I illustrated two versions of essentially the same joke for the last of the Mean 16 cartoons. Both are based on the idea of the Terminator not being exactly thrilled by all the Terminator sequels. In one, he uses the plot device of going back in time to stop the creation of the sequels themselves. The other is a more of a flat out tribute to my favorite cartoonist, Jules Feiffer, and his character the “Dancer” that appeared so many times while his work published in The Village Voice from 1956 to 1997. What can I say, I wish I was Jules Feiffer.
What started out as a quiet life of making the leather trinkets for the local of Pentecostal preacher quickly turned into donning a mask made out of human skin and murdering pesky teenagers. And so a legend was born. But through it all Leatherface never felt artistically fulfilled, and his inner voice called out to him to be more than a footnote in the annals of maniac serial killers.
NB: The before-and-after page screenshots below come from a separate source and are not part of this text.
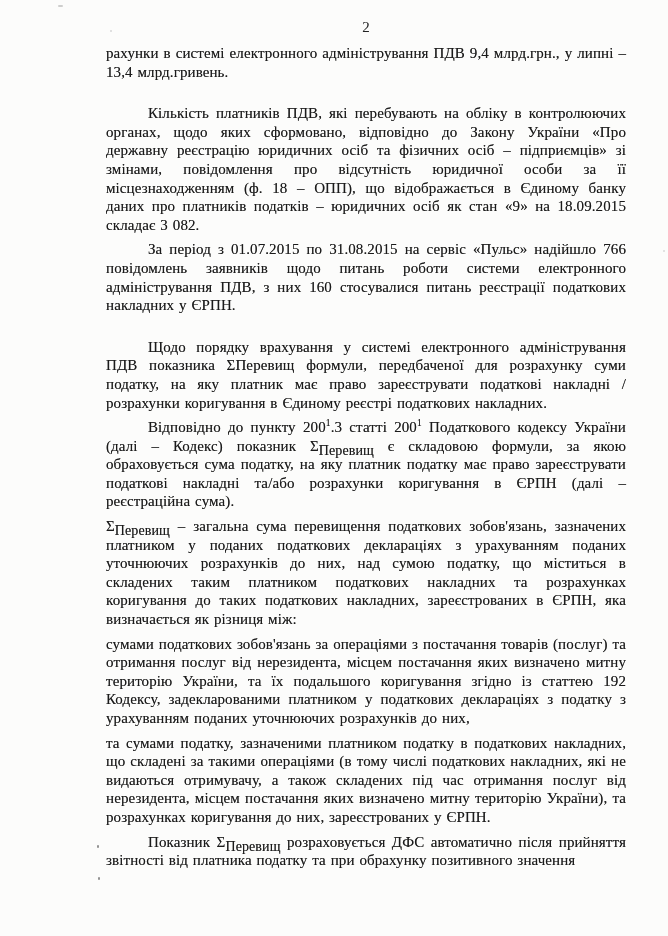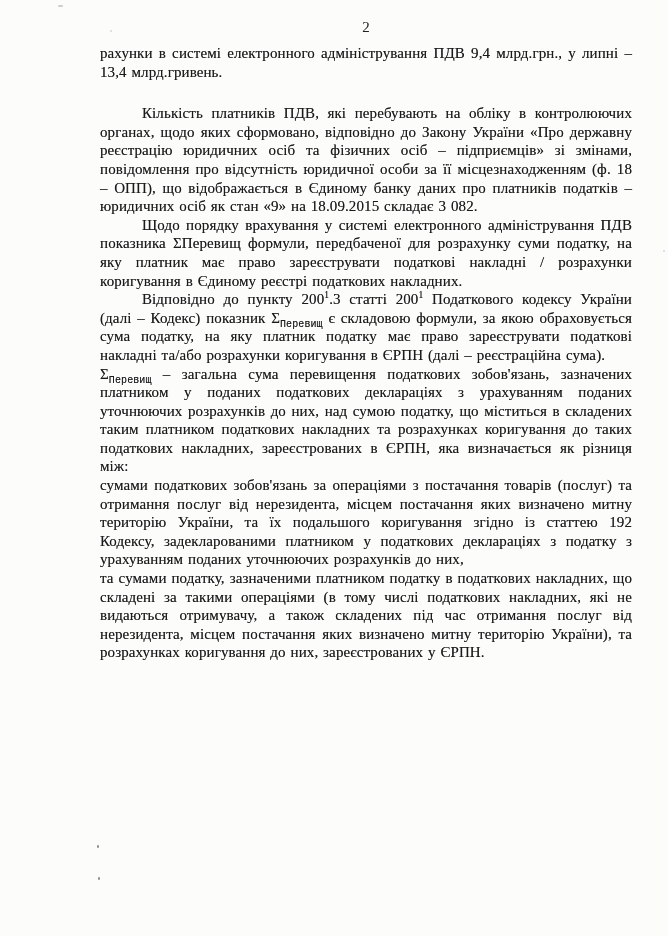--- a/index.html
+++ b/index.html
@@ -27,7 +27,7 @@
     color: #222;
   }
   .doc-body p.para {
-    margin: 0;
+    margin: 6px;
     font-size: 15px;
     line-height: 18.6px;
     text-align: justify;

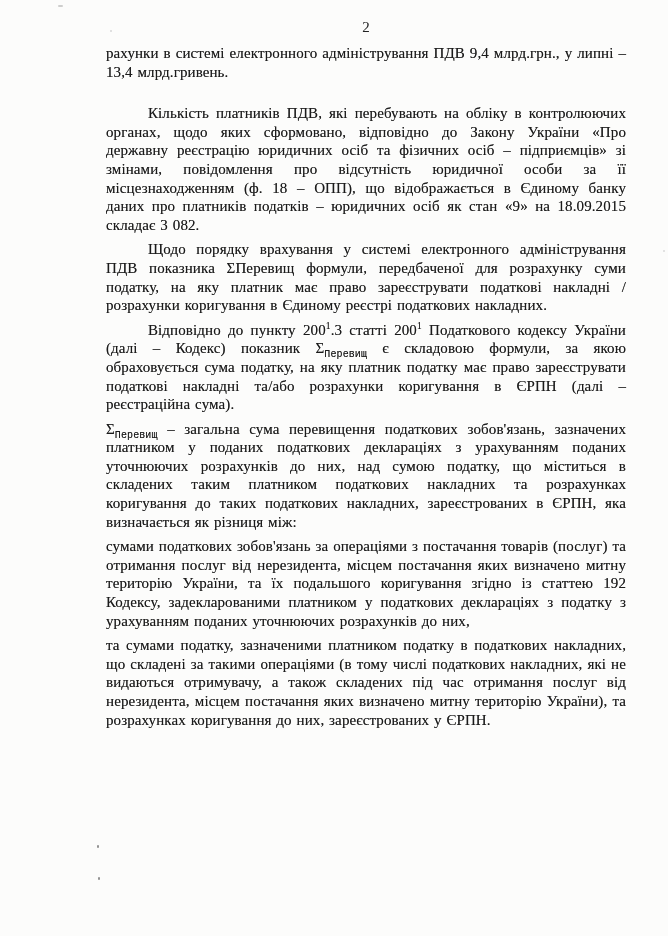--- a/index.html
+++ b/index.html
@@ -70,6 +70,7 @@
   <main class="doc-body">
       <p class="para gap-after"><span>рахунки в системі електронного адміністрування ПДВ 9,4 млрд.грн., у липні – 13,4 млрд.гривень.</span></p>
       <p class="para indent"><span>Кількість платників ПДВ, які перебувають на обліку в контролюючих органах, щодо яких сформовано, відповідно до Закону України «Про державну реєстрацію юридичних осіб та фізичних осіб – підприємців» зі змінами, повідомлення про відсутність юридичної особи за її місцезнаходженням (ф. 18 – ОПП), що відображається в Єдиному банку даних про платників податків – юридичних осіб як стан «9» на 18.09.2015 складає 3 082.</span></p>
+      <p class="para indent gap-after"><span>За період з 01.07.2015 по 31.08.2015 на сервіс «Пульс» надійшло 766 повідомлень заявників щодо питань роботи системи електронного адміністрування ПДВ, з них 160 стосувалися питань реєстрації податкових накладних у ЄРПН.</span></p>
       <p class="para indent"><span>Щодо порядку врахування у системі електронного адміністрування ПДВ показника ΣПеревищ формули, передбаченої для розрахунку суми податку, на яку платник має право зареєструвати податкові накладні / розрахунки коригування в Єдиному реєстрі податкових накладних.</span></p>
       <p class="para indent"><span>Відповідно до пункту 200</span><sup>1</sup><span>.3 статті 200</span><sup>1</sup><span> Податкового кодексу України (далі – Кодекс) показник Σ</span><sub>Перевищ</sub><span> є складовою формули, за якою обраховується сума податку, на яку платник податку має право зареєструвати податкові накладні та/або розрахунки коригування в ЄРПН (далі – реєстраційна сума).</span></p>
       <p class="para"><span>Σ</span><sub>Перевищ</sub><span> – загальна сума перевищення податкових зобов'язань, зазначених платником у поданих податкових деклараціях з урахуванням поданих уточнюючих розрахунків до них, над сумою податку, що міститься в складених таким платником податкових накладних та розрахунках коригування до таких податкових накладних, зареєстрованих в ЄРПН, яка визначається як різниця між:</span></p>

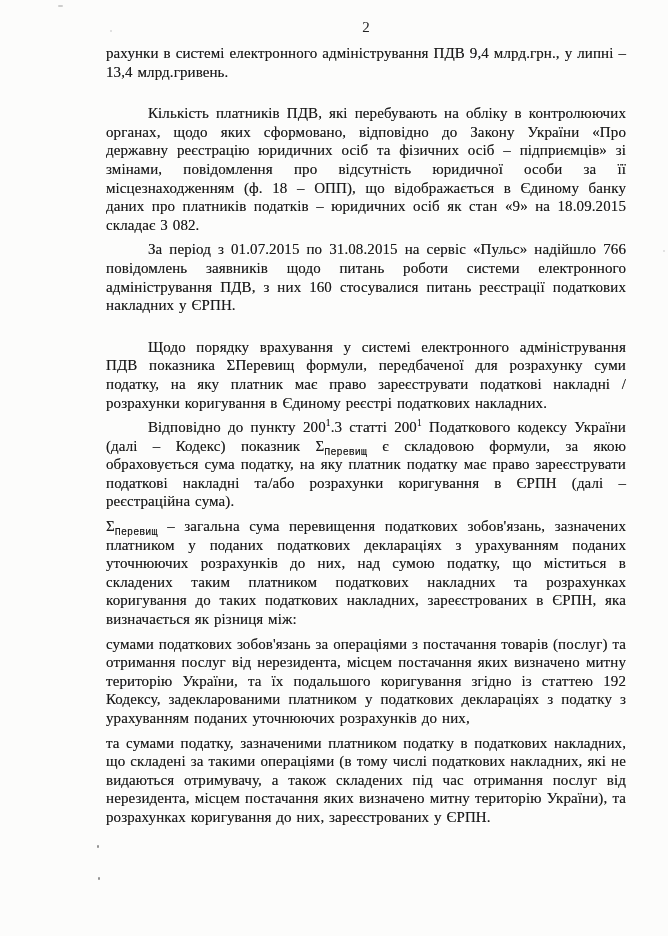--- a/index.html
+++ b/index.html
@@ -44,10 +44,9 @@
     vertical-align: super;
   }
   .doc-body sub {
-    font-size: 10px;
+    font-size: 14px;
     line-height: 0;
     vertical-align: sub;
-    font-family: Liberation Mono, monospace;
   }
   
   .speck {

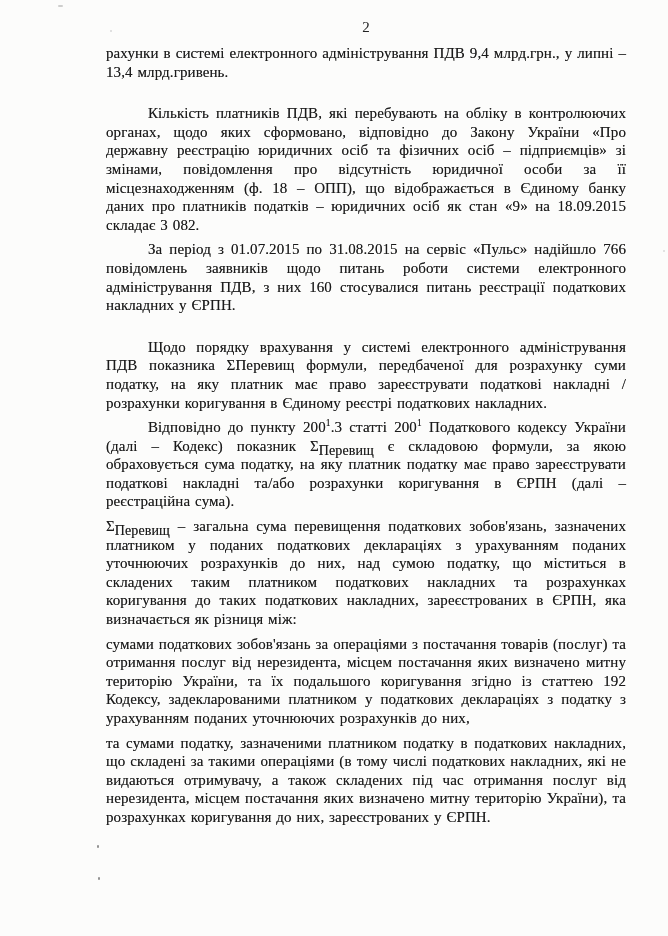--- a/index.html
+++ b/index.html
@@ -75,6 +75,7 @@
       <p class="para"><span>Σ</span><sub>Перевищ</sub><span> – загальна сума перевищення податкових зобов'язань, зазначених платником у поданих податкових деклараціях з урахуванням поданих уточнюючих розрахунків до них, над сумою податку, що міститься в складених таким платником податкових накладних та розрахунках коригування до таких податкових накладних, зареєстрованих в ЄРПН, яка визначається як різниця між:</span></p>
       <p class="para"><span>сумами податкових зобов'язань за операціями з постачання товарів (послуг) та отримання послуг від нерезидента, місцем постачання яких визначено митну територію України, та їх подальшого коригування згідно із статтею 192 Кодексу, задекларованими платником у податкових деклараціях з податку з урахуванням поданих уточнюючих розрахунків до них,</span></p>
       <p class="para"><span>та сумами податку, зазначеними платником податку в податкових накладних, що складені за такими операціями (в тому числі податкових накладних, які не видаються отримувачу, а також складених під час отримання послуг від нерезидента, місцем постачання яких визначено митну територію України), та розрахунках коригування до них, зареєстрованих у ЄРПН.</span></p>
+      <p class="para indent"><span>Показник Σ</span><sub>Перевищ</sub><span> розраховується ДФС автоматично після прийняття звітності від платника податку та при обрахунку позитивного значення</span></p>
     </main>
 
   <div class="speck s1"></div>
And with no logical place to turn, Leatherface turned to the one thing place where logic does not exist, the art world.
And it was here, where Leatherface grew from penniless no one with a chainsaw to the art scene’s darling with a chainsaw, lining up commissions along the way faster than the artist could carve a possum from a Texas Blackgum tree.
After killing most of the student body at her high school prom and impaling her mother with kitchenware, Carrie turned her focus to standup comedy, in an effort to mask the pain.
And after years of working open mics nights in drunken dives Carrie moved up to paying comedy gigs. This transition was thanks in large part to her indecipherable delivery, which eventually convinced everyone that she must be a genius, because why else would anyone ever perform the exact same routine for almost 40 years.